Below are records. Copy every line with "Coin" in it.

(Source information Opens)

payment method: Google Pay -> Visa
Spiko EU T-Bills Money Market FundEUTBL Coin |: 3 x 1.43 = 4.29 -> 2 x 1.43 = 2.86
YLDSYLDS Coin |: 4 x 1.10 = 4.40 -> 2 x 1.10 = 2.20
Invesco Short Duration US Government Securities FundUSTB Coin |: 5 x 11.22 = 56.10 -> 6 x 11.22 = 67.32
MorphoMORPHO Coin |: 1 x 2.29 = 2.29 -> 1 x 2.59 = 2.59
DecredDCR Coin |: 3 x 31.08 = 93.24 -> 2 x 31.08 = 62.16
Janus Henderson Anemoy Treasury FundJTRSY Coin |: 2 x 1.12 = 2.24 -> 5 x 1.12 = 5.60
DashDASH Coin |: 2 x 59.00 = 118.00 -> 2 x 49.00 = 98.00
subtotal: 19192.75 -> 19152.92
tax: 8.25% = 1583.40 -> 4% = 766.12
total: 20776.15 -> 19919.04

(Source information Closes)

• **Your response**
Spiko EU T-Bills Money Market FundEUTBL Coin |: 3 x 1.43 = 4.29 -> 2 x 1.43 = 2.86
YLDSYLDS Coin |: 4 x 1.10 = 4.40 -> 2 x 1.10 = 2.20
Invesco Short Duration US Government Securities FundUSTB Coin |: 5 x 11.22 = 56.10 -> 6 x 11.22 = 67.32
MorphoMORPHO Coin |: 1 x 2.29 = 2.29 -> 1 x 2.59 = 2.59
DecredDCR Coin |: 3 x 31.08 = 93.24 -> 2 x 31.08 = 62.16
Janus Henderson Anemoy Treasury FundJTRSY Coin |: 2 x 1.12 = 2.24 -> 5 x 1.12 = 5.60
DashDASH Coin |: 2 x 59.00 = 118.00 -> 2 x 49.00 = 98.00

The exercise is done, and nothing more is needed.